Title: Hidden Feature Extraction of Driving Behavior via Deep Learning and it’s Applications

Speaker: Hailong Liu (Ph.D. candidate / JSPS Research Fellow (DC2), Ritsumeikan University)

Abstract:

In this work, we propose a defect-repairable feature extraction method to extract shared low-dimensional time-series data of driving behavior by using deep sparse autoencoder (DSAE) which can also reduce the negative effects of the defective sensor time-series data.

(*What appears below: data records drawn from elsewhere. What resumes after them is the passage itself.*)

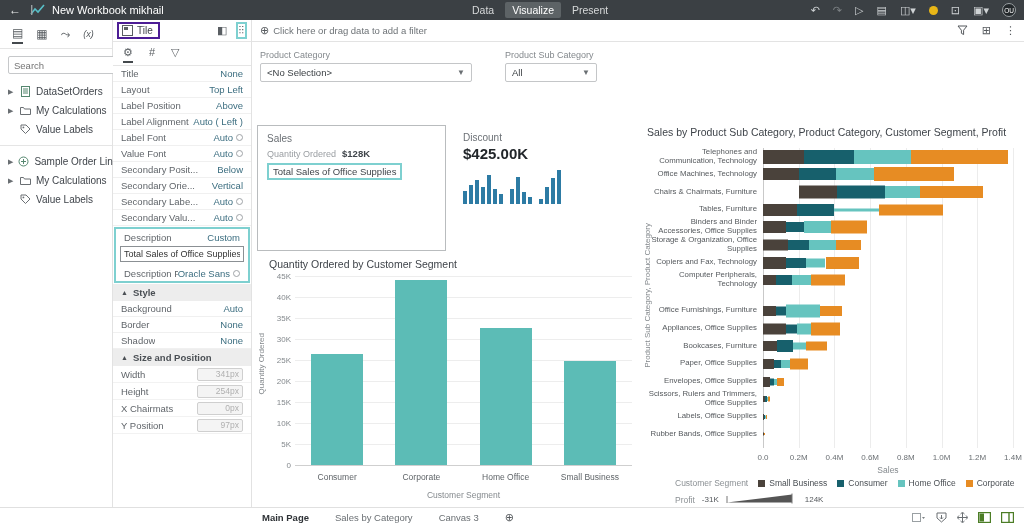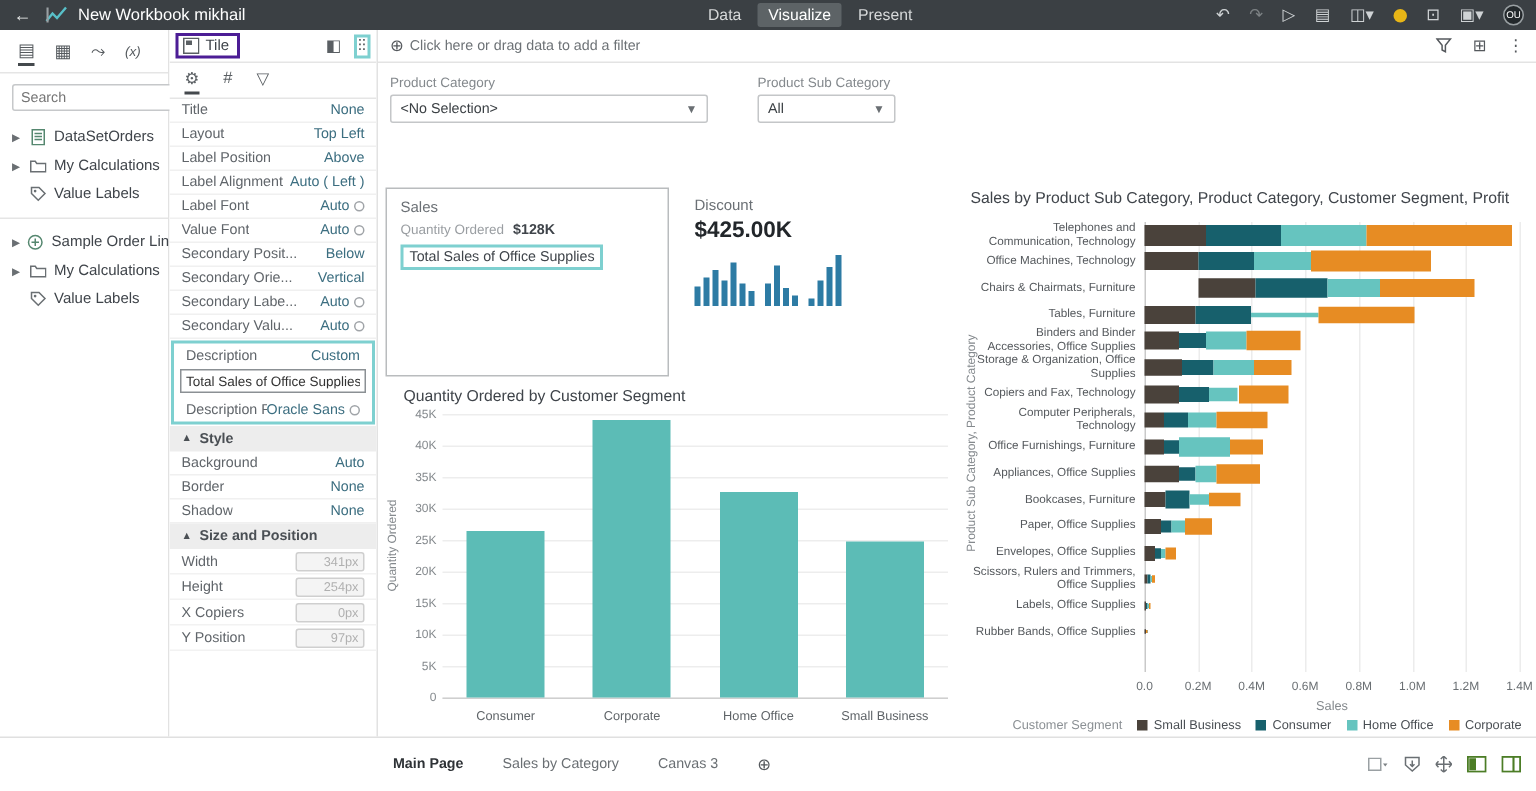--- a/index.html
+++ b/index.html
@@ -580,7 +580,7 @@
                 <div class="sseg" style="left: 48.2143px; width: 33.9286px; height: 11px; background: rgb(231, 140, 35);"></div>
               </div>
             </div>
-            <div class="srow2" style="height: 17.6471px;">
+            <div class="srow2" style="height: 17.6471px; margin-top: 13px;">
               <div class="scat">Office Furnishings, Furniture</div>
               <div class="strack">
                 <div class="sseg" style="left: 0px; width: 12.5px; height: 10px; background: rgb(74, 66, 59);"></div>

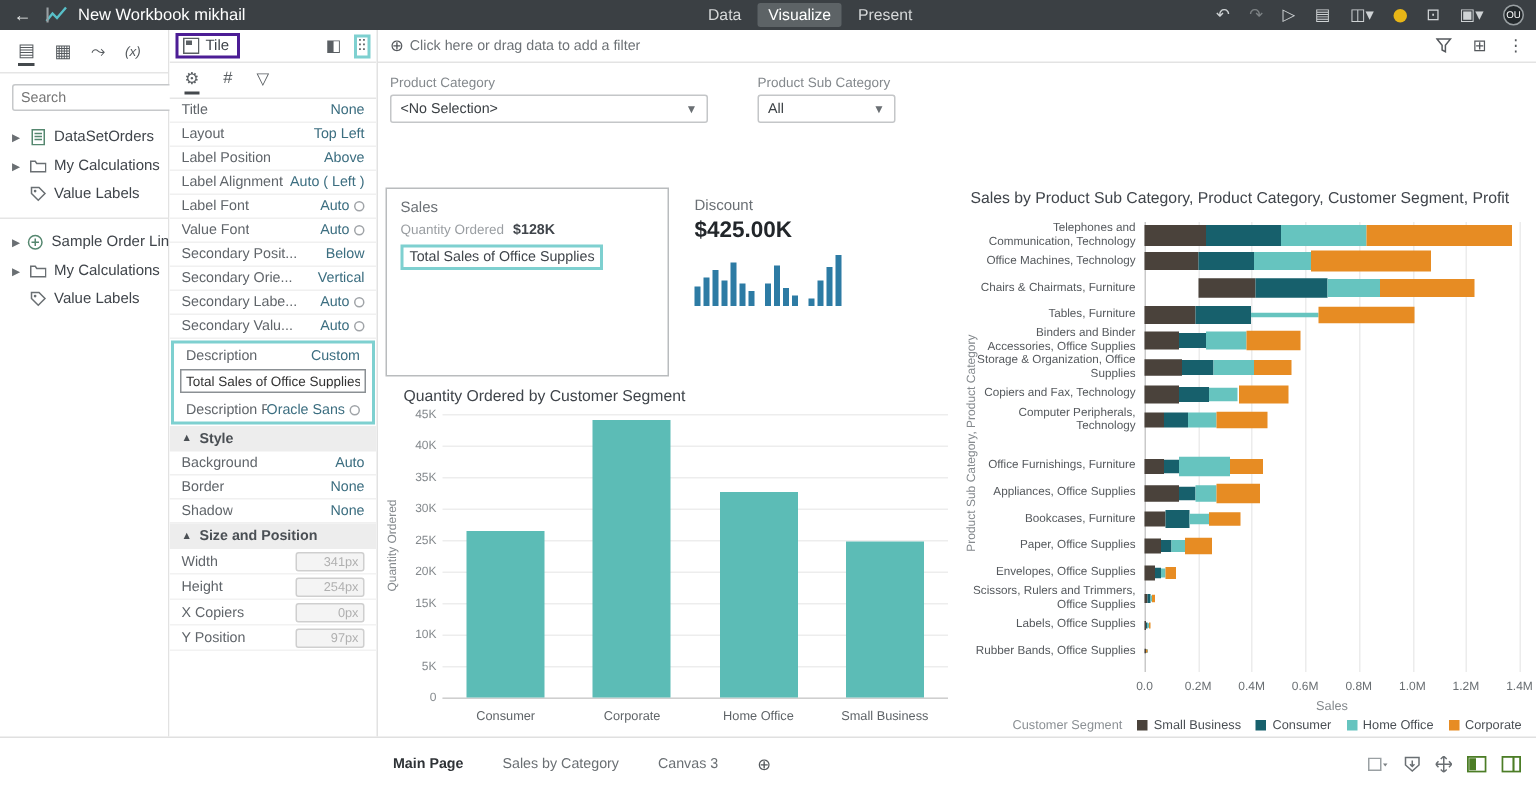--- a/index.html
+++ b/index.html
@@ -376,7 +376,7 @@
           <input class="sz-inp" disabled="" value="254px" style="">
         </div>
         <div class="srow">
-          <span class="lab">X Copiers</span>
+          <span class="lab">X Chairmats</span>
           <input class="sz-inp" disabled="" value="0px" style="">
         </div>
         <div class="srow">

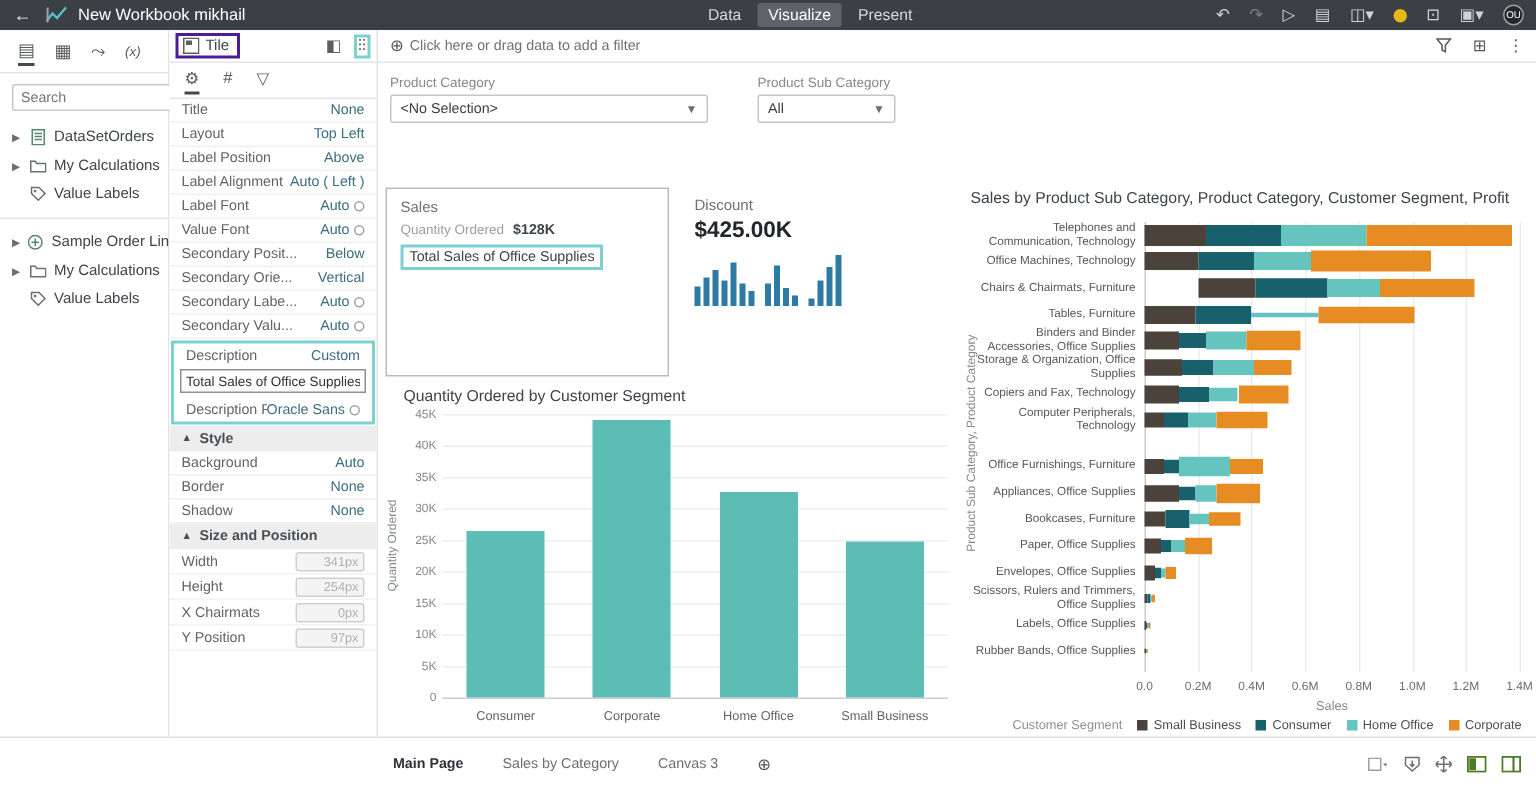--- a/index.html
+++ b/index.html
@@ -134,7 +134,7 @@
   .sw { width:7px; height:7px; display:inline-block; }
 
   
-  .bottombar { position:absolute; left:0; right:0; bottom:0; height:36px; background:#fff;
+  .bottombar { position:absolute; left:0; right:0; bottom:0; height:20px; background:#fff;
     border-top:1px solid #e0e0e0; display:flex; align-items:center; font-size:9.5px; z-index:30; }
   .bb-tabs { position:absolute; left:262px; display:flex; gap:26px; align-items:center; }
   .bb-tab { color:#6a6f73; cursor:pointer; }

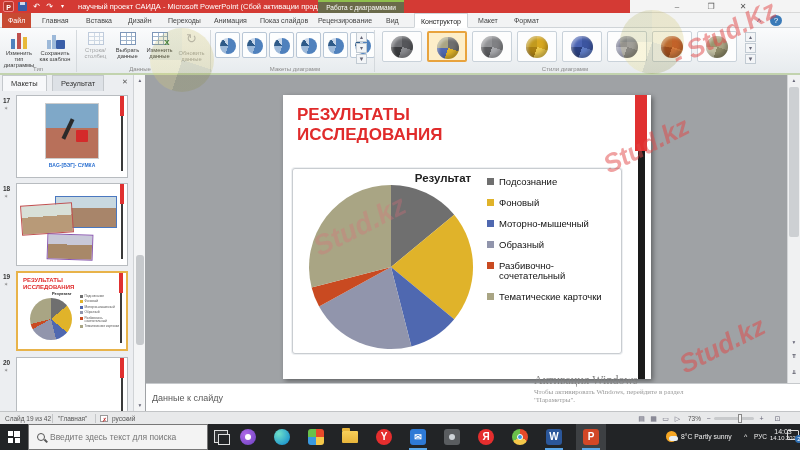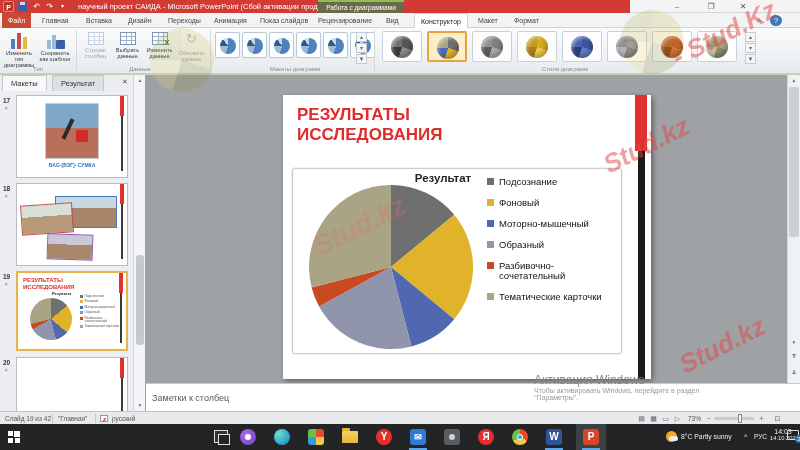--- a/index.html
+++ b/index.html
@@ -68,7 +68,7 @@
   .legend-sq { flex:0 0 7px; width:7px; height:7px; margin:1px 5px 0 0; }
   .vscroll { left:641px; top:0; width:13px; height:308px; background:#f0f1f2; border-left:1px solid #d2d4d6; }
   .vbtn { left:0; width:12px; height:11px; font-size:5.5px; color:#667; text-align:center; line-height:11px; }
-  .activation { right:46px; top:298px; width:220px; text-align:left; z-index:5; pointer-events:none; }
+  .activation { right:46px; top:298px; width:220px; text-align:left; z-index:5; pointer-events:none;font-family:Liberation Serif, serif; }
   .act1 { font-size:12px; color:#828282; }
   .act2 { font-size:7px; color:#999; }
 

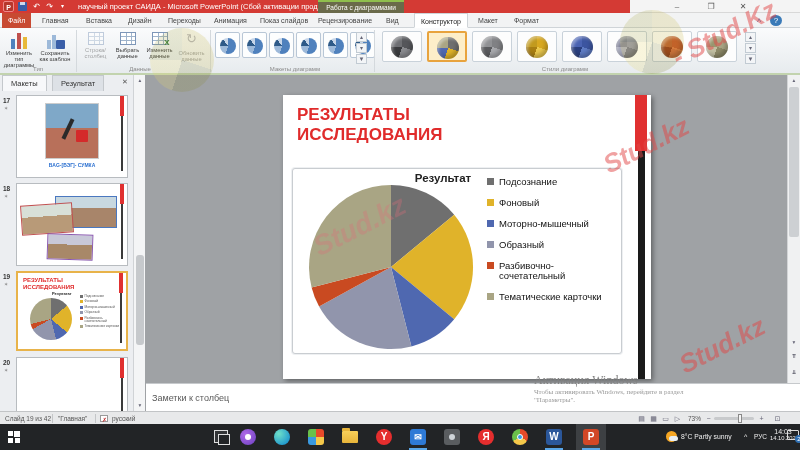--- a/index.html
+++ b/index.html
@@ -388,7 +388,7 @@
 </div>
 
 <div class="a notesbar">
-  <div class="notes-label">Заметки к столбец</div>
+  <div class="notes-label">Данные к слайду</div>
 </div>
 
 <div class="a statusbar">

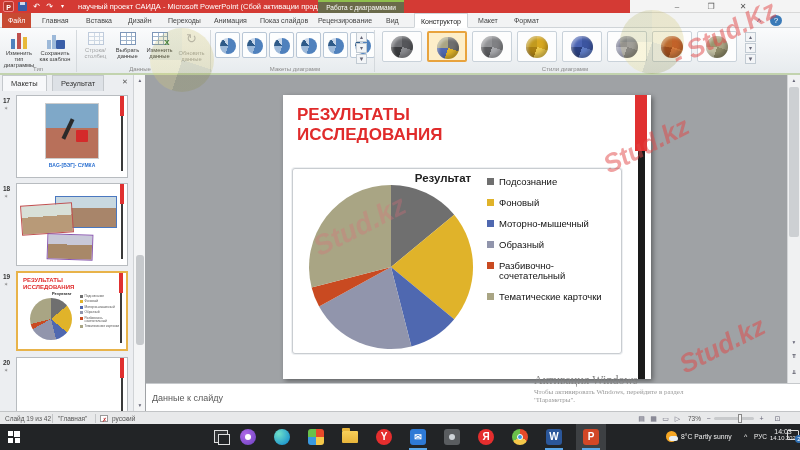--- a/index.html
+++ b/index.html
@@ -418,6 +418,10 @@
   <div class="a startbtn">
       <div class="winlogo"></div>
     </div>
+  <div class="a searchbox">
+    <div class="mag"></div>
+    <input type="text" placeholder="Введите здесь текст для поиска" style="">
+  </div>
   <div class="a tvico"></div>
 
   <div class="a appico circle" style="left:240px;background:radial-gradient(circle at 35% 35%,#b06ae8,#6a3fc0);">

In the first experiment, it was shown that DSAE can extract low-dimensional time-series data that were shared in different multi-dimensional time-series data with different degrees of redundancy. Those extracted low-dimensional time-series data can be used for various applications, e.g., driving behavior visualization.The result of the second experiment illustrated that DSAE is an effective method for repairing defective sensor time-series data during the feature extraction by the back propagation method.Finally, the third experiment demonstrated that the negative effect of defects on a driving behavior segmentation task was reduced by using DSAE which outperformed other comparative methods. In summary, this study showed that DSAE had a high performance of feature extraction for driving behavior analysis even when sensor time-series data include defects. I will also talk about a further challenge about “How a self-driving deep learning network decides driving behavior”.